Er lijkt nogal eens onduidelijkheid te bestaan over de verschillende vormen van privacy enhancing techniques. Encryptie (versleuteling) en pseudonimisering komen op hetzelfde neer. Met de juiste sleutel of aanvullende gegevens kunnen de (persoons)gegevens ontsleuteld en leesbaar gemaakt worden, waardoor herleiden tot individuen weer mogelijk is. Er is hierbij sprake van (de mogelijkheid tot) omkeerbaarheid. Anonimisering daarentegen is onomkeerbaar, waarbij na toepassing ervan herleiden van gegevens tot individuen niet meer mogelijk is. Vormen hiervan zijn randomisatie en generalisatie.

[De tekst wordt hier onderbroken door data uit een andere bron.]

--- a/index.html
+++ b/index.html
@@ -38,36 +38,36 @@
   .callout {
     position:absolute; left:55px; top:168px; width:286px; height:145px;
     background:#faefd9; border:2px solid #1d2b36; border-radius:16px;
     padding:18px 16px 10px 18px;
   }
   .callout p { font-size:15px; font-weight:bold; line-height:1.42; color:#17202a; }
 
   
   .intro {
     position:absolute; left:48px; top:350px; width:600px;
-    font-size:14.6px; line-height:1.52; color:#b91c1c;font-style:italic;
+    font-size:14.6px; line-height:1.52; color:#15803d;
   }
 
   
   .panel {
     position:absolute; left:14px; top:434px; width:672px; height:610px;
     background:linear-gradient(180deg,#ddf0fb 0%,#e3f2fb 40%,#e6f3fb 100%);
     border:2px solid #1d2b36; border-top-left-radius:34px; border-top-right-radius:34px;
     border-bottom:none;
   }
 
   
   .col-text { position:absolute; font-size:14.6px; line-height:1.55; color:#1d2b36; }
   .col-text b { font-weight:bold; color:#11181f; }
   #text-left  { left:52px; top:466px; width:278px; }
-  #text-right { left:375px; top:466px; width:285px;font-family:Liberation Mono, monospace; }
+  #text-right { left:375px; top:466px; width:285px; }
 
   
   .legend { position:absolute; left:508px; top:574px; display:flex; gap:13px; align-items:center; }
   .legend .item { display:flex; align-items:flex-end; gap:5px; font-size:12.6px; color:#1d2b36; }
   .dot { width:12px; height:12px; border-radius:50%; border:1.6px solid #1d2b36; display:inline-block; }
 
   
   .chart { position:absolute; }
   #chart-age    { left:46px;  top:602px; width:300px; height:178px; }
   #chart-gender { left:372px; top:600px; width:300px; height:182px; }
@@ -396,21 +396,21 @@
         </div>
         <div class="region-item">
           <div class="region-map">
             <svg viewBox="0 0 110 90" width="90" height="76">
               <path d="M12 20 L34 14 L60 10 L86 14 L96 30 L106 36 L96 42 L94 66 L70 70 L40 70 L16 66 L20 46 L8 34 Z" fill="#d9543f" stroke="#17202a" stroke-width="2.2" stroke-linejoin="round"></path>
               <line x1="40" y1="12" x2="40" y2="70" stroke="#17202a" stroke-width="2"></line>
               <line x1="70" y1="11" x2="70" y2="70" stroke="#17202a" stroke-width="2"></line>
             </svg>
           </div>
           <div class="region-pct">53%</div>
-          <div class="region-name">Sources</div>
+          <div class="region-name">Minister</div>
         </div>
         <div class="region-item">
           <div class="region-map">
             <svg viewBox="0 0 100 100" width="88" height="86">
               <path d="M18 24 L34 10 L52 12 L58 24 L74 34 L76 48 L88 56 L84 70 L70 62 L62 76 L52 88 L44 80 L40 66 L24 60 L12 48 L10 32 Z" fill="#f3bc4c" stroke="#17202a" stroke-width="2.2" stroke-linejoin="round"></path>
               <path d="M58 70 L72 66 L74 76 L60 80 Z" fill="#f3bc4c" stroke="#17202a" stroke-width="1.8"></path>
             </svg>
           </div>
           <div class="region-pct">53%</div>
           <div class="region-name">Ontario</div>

Het belangrijke verschil tussen geanonimiseerde en gepseudonimiseerde gegevens zit hem in het volgende. Wanneer sprake is van volledig geanonimiseerde data, is privacywetgeving niet meer van toepassing. Op gepseudonimiseerde data is privacywetgeving wel van toepassing. De Algemene Verordening Gegevensbescherming:
“Gepseudonimiseerde persoonsgegevens die door het gebruik van aanvullende gegevens aan een natuurlijke persoon kunnen worden gekoppeld, moeten als gegevens over een identificeerbare natuurlijke persoon worden beschouwd.”…“De gegevensbeschermingsbeginselen dienen derhalve niet van toepassing te zijn op anonieme gegevens, namelijk gegevens die geen betrekking hebben op een geïdentificeerde of identificeerbare natuurlijke persoon of op persoonsgegevens die zodanig anoniem zijn gemaakt dat de betrokkene niet of niet meer identificeerbaar is.”

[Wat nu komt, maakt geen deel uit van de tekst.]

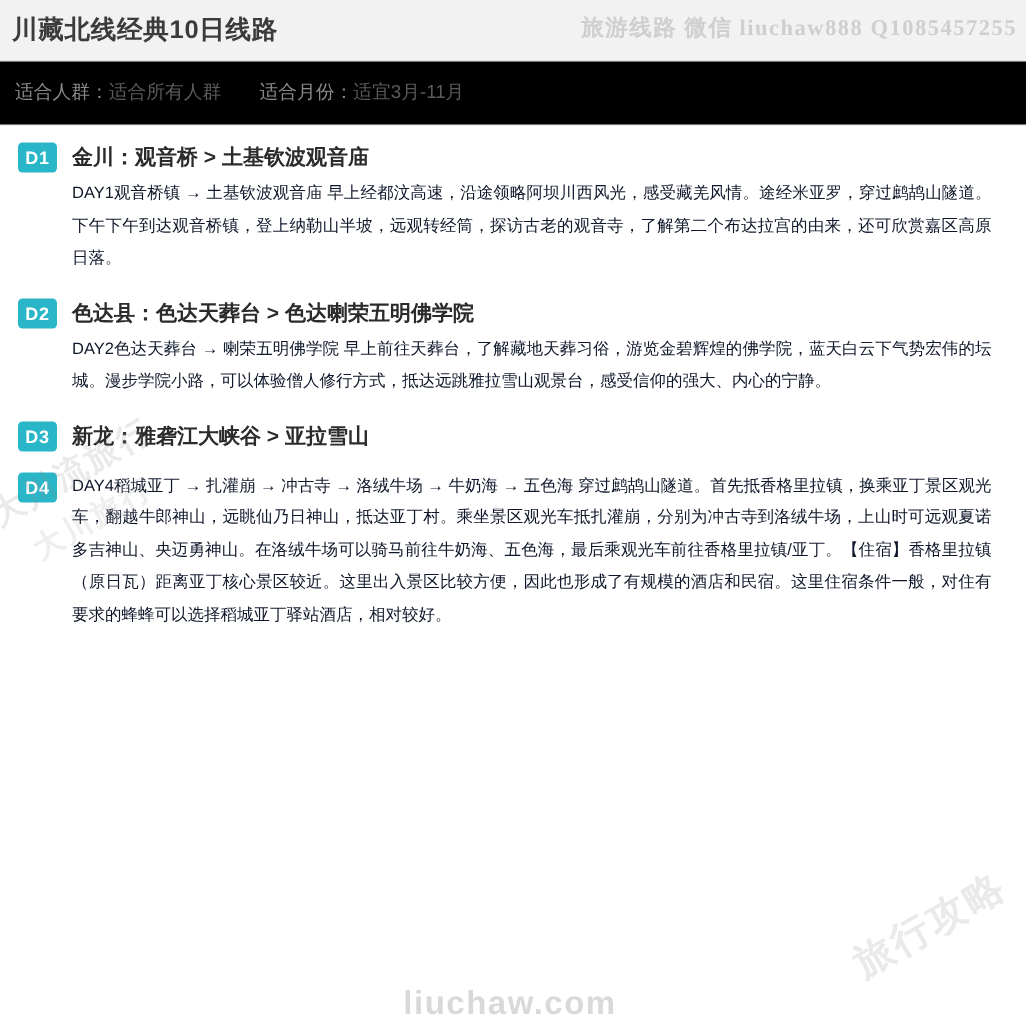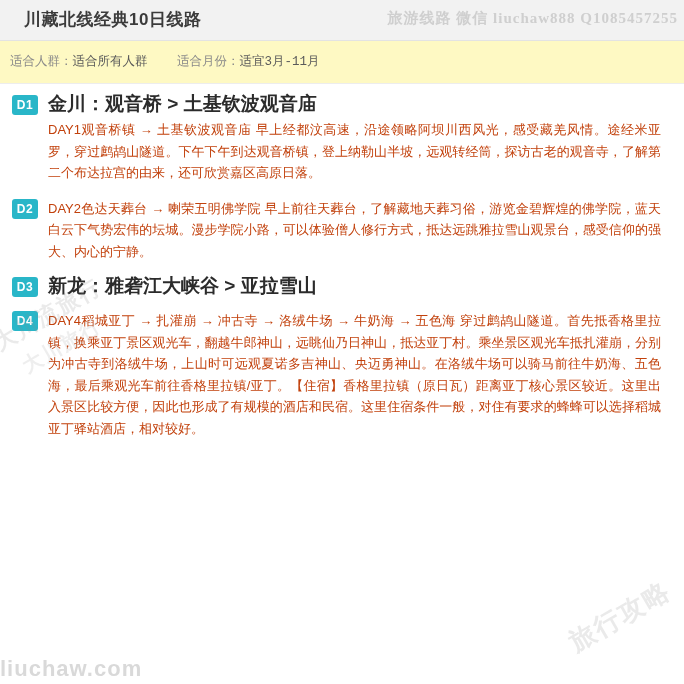--- a/index.html
+++ b/index.html
@@ -23,44 +23,43 @@
   }
   
   .header {
     position: relative;
     height: 40px;
     background: #f2f2f2;
     border-bottom: 1px solid #e3e3e3;
   }
   .header .title {
     position: absolute;
-    left: 24px;
+    left: 8px;
     top: 8px;
     font-size: 17px;
     font-weight: bold;
     color: #3b3b3b;
     letter-spacing: 0.5px;
   }
   .header .wm {
     position: absolute;
     right: 6px;
     top: 9px;
     font-size: 15px;
     color: #cfcfcf;
     letter-spacing: 1px;
     font-weight: bold;
     font-family: Liberation Serif, serif;
   }
   
   .meta {
     position: relative;
     height: 42px;
-    background: #fef9c3;
+    background: #000000;
     border-bottom: 1px solid #ededed;
-    font-family: Liberation Mono, monospace;
   }
   .meta-inner {
     position: absolute;
     left: 10px;
     top: 12px;
     font-size: 12.5px;
     color: #6b6b6b;
   }
   .meta-inner .item {
     display: inline-block;
@@ -90,30 +89,30 @@
     line-height: 20px;
     text-align: center;
     background: #29b6c8;
     color: #ffffff;
     font-size: 12px;
     font-weight: bold;
     border-radius: 3px;
     letter-spacing: 0.5px;
   }
   .day-title {
-    font-size: 19px;
+    font-size: 14px;
     font-weight: bold;
     color: #2b2b2b;
     line-height: 20px;
     margin-bottom: 5px;
   }
   .day-body {
-    font-size: 13px;
+    font-size: 11px;
     line-height: 21.5px;
-    color: #c2410c;
+    color: #0f172a;
     text-align: justify;
     padding-right: 6px;
   }
   
   .wm-diag {
     position: absolute;
     color: rgba(140,140,140,0.18);
     font-size: 22px;
     font-weight: bold;
     transform: rotate(-30deg);
@@ -135,21 +134,21 @@
     right: 8px;
     bottom: 50px;
     font-size: 26px;
     color: rgba(150,150,150,0.20);
   }
   .wm-bottom {
     position: absolute;
     left: 0;
     right: 4px;
     bottom: 2px;
-    text-align: left;
+    text-align: center;
     font-size: 22px;
     color: rgba(130,130,130,0.30);
     font-weight: bold;
     letter-spacing: 1px;
     pointer-events: none;
   }
 </style>
 </head>
 <body>
 
@@ -174,20 +173,21 @@
   <div class="days">
 
     <div class="day">
       <div class="daytag">D1</div>
       <div class="day-title">金川：观音桥 &gt; 土基钦波观音庙</div>
       <div class="day-body">DAY1观音桥镇 → 土基钦波观音庙 早上经都汶高速，沿途领略阿坝川西风光，感受藏羌风情。途经米亚罗，穿过鹧鸪山隧道。下午下午到达观音桥镇，登上纳勒山半坡，远观转经筒，探访古老的观音寺，了解第二个布达拉宫的由来，还可欣赏嘉区高原日落。</div>
     </div>
 
     <div class="day">
       <div class="daytag">D2</div>
+      <div class="day-title">色达县：色达天葬台 &gt; 色达喇荣五明佛学院</div>
       <div class="day-body">DAY2色达天葬台 → 喇荣五明佛学院 早上前往天葬台，了解藏地天葬习俗，游览金碧辉煌的佛学院，蓝天白云下气势宏伟的坛城。漫步学院小路，可以体验僧人修行方式，抵达远跳雅拉雪山观景台，感受信仰的强大、内心的宁静。</div>
     </div>
 
     <div class="day">
       <div class="daytag">D3</div>
       <div class="day-title">新龙：雅砻江大峡谷 &gt; 亚拉雪山</div>
     </div>
 
     <div class="day">
       <div class="daytag">D4</div>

Op anonimiseren wordt in de AVG verder niet ingegaan; de wetgeving is immers niet meer van toepassing. De Artikel 29 Werkgroep heeft in 2014 anonimiseren als volgt geformuleerd:
“Anonimiseren betekent verwisseling van persoonsgegevens in gegevens die niet langer gebruikt kunnen worden om een natuurlijk persoon te identificeren, daarbij in ogenschouw nemende ‘alle middelen die hiervoor redelijkerwijs gebruikt kunnen worden’ door zowel een verantwoordelijke als een derde partij. Een belangrijke factor hierbij is dat de verwerking onomkeerbaar moet zijn.”
Anonimiseren kan als techniek gebruikt worden wanneer een organisatie de gegevens nog wil bewaren voor analytische of statistische doeleinden, maar herleiden tot individuen niet langer noodzakelijk of rechtmatig is. Volledige anonimisering is echter niet eenvoudig. De Artikel 29 Werkgroep stelt dan ook dat anonimiseringstechnieken privacy waarborgen leveren, mits de toepassing van dergelijke technieken volledig zijn ontwikkeld en uitgevoerd.
Pseudonimiseren is een techniek ter verbetering van de beveiligingsmaatregelen. De toepassing van pseudonimisering op persoonsgegevens kan de risico’s voor de betrokkenen verminderen en de verwerkingsverantwoordelijken en de bewerkers helpen om hun verplichtingen inzake gegevensbescherming na te komen. De uitdrukkelijke invoering van ‘pseudonimisering’ in de AVG is echter niet bedoeld om andere gegevensbeschermingsmaatregelen uit te sluiten.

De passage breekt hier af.